A functioning work of art
Every keyboard on display at the Carolina Music Museum has been restored to playing condition, including this 1828 Robert and William Nunns piano. Built in the elaborate style of the late Federal period in American furniture design, it features brass stringing, a Brazilian rosewood veneer, gilt accents and a carved mahogany pedestal.
Photo courtesy of Carolina Music Museum
When Tom Strange’s hair started turning gray, the Greenville engineer, music historian, pianist and author began to ponder his life ahead and what would happen to his beloved collection of early English and American keyboards curated over the past 25 years.
“I began to cast about for what to do, and a vacant art museum became available downtown on Heritage Green,” Strange says. “The covenants of the building stipulated that it had to be a library or museum that was open to the public.”
Wheels began turning. An idea was born. Without any museum experience but with a solid plan, Strange and his co-founders leased the 8,000-square-foot building. Less than a year later, thanks to the help of his wife, Debra, and a team of friends who shared his passion, they opened the doors of the Carolina Music Museum in March 2018.

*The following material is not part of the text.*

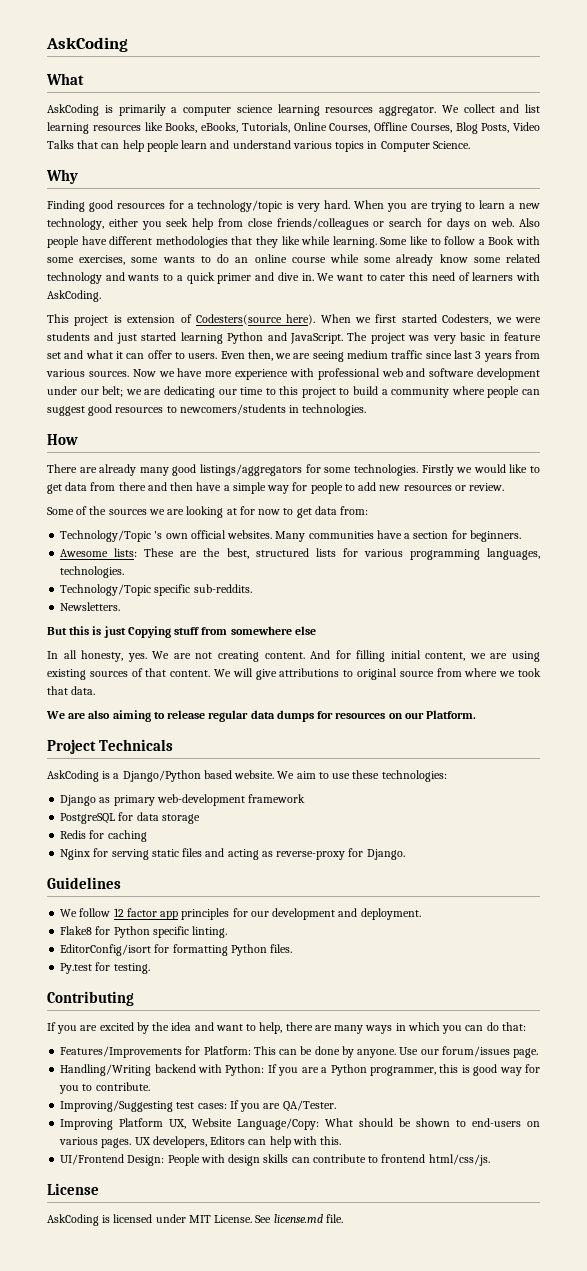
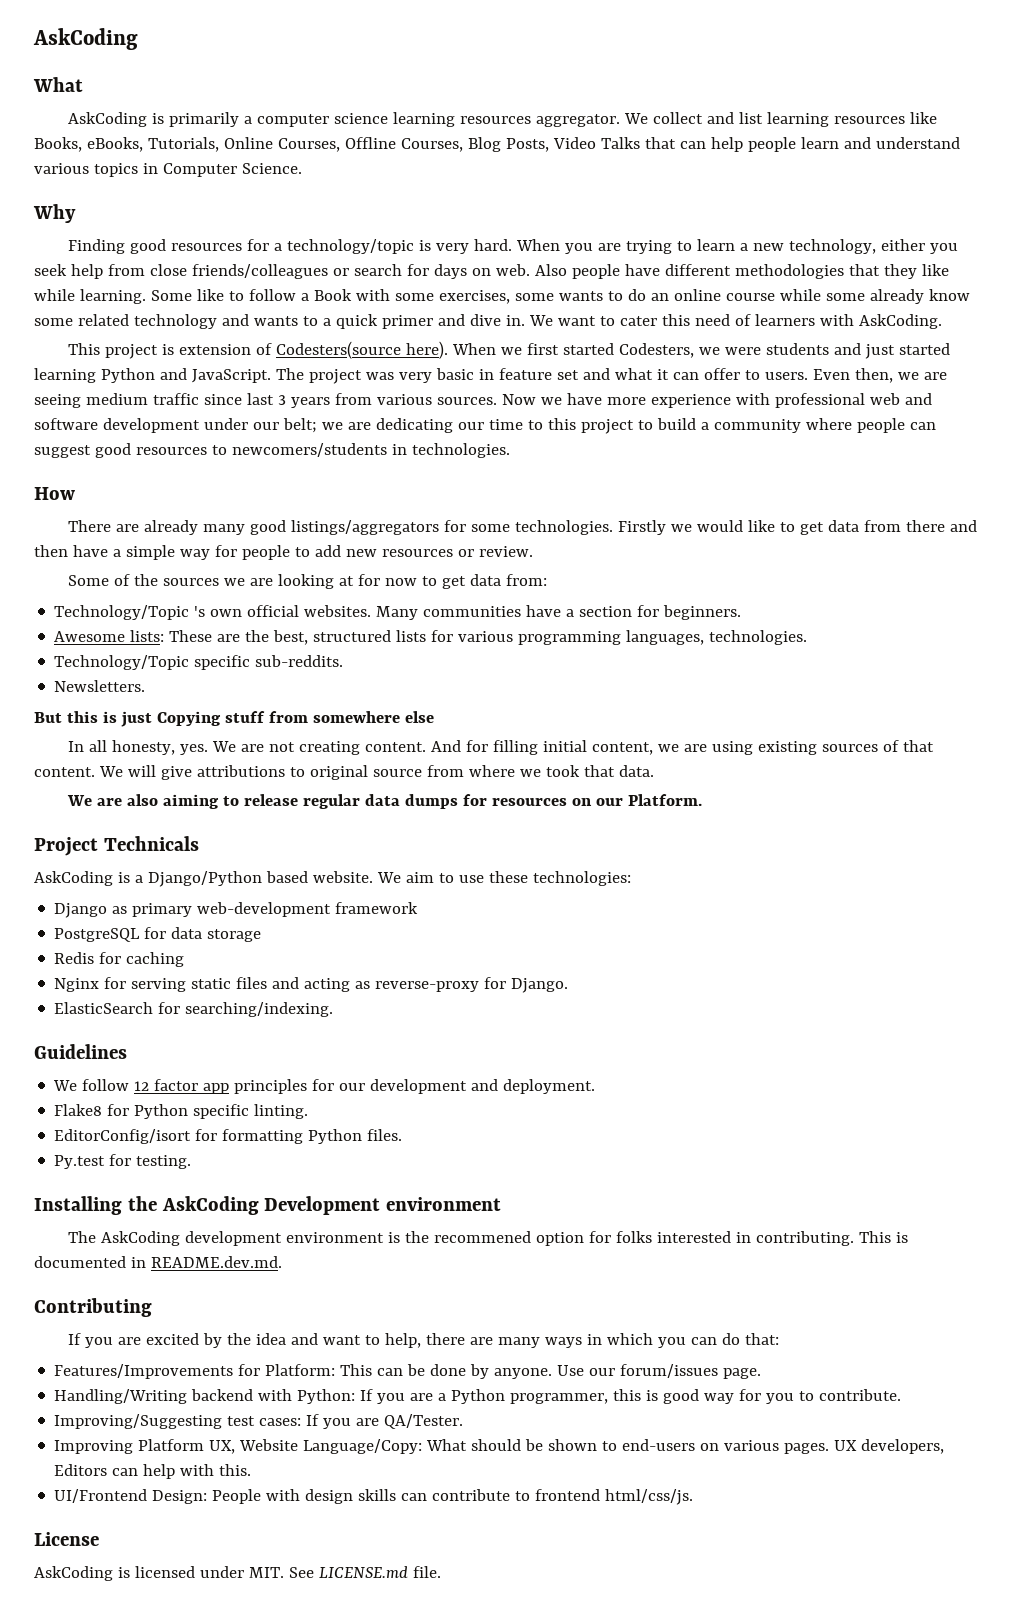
(405, 854) none -> [54,1002,334,1017] // ElasticSearch for searching/indexing.
(150, 968) none -> [34,1196,502,1215] [68,1231,909,1246] [34,1256,282,1268] // Installing the AskCoding Development environment // The AskCoding development environment is the recommened option for folks interested in contributing. This is documented in README.dev.md.
[188,1214,323,1223] MIT License. See license.md -> [248,1566,408,1578] MIT. See LICENSE.md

The opening exhibit—Facing South: Keyboard Instruments in the Early Carolinas—features some of the oldest keyboards in the United States, with a few dating back to the early 1700s. These keyboards were complex, high-tech instruments in their day, and Strange has painstakingly restored every one of them to playing condition.
One of the rare delights is a Broadwood Grand piano that Chopin played while in London. Strange says the famous pianist earned the equivalent of a governess’s annual salary at the time for playing a single morning concert on it.
Another instrument on display is the same kind of five-pedal piano Beethoven sold to his wealthy students as a side hustle; they didn’t know he was earning a commission. One pedal rings bells, another beats a drum. One sounds “almost like an angry wasp in a paper bag,” Strange says.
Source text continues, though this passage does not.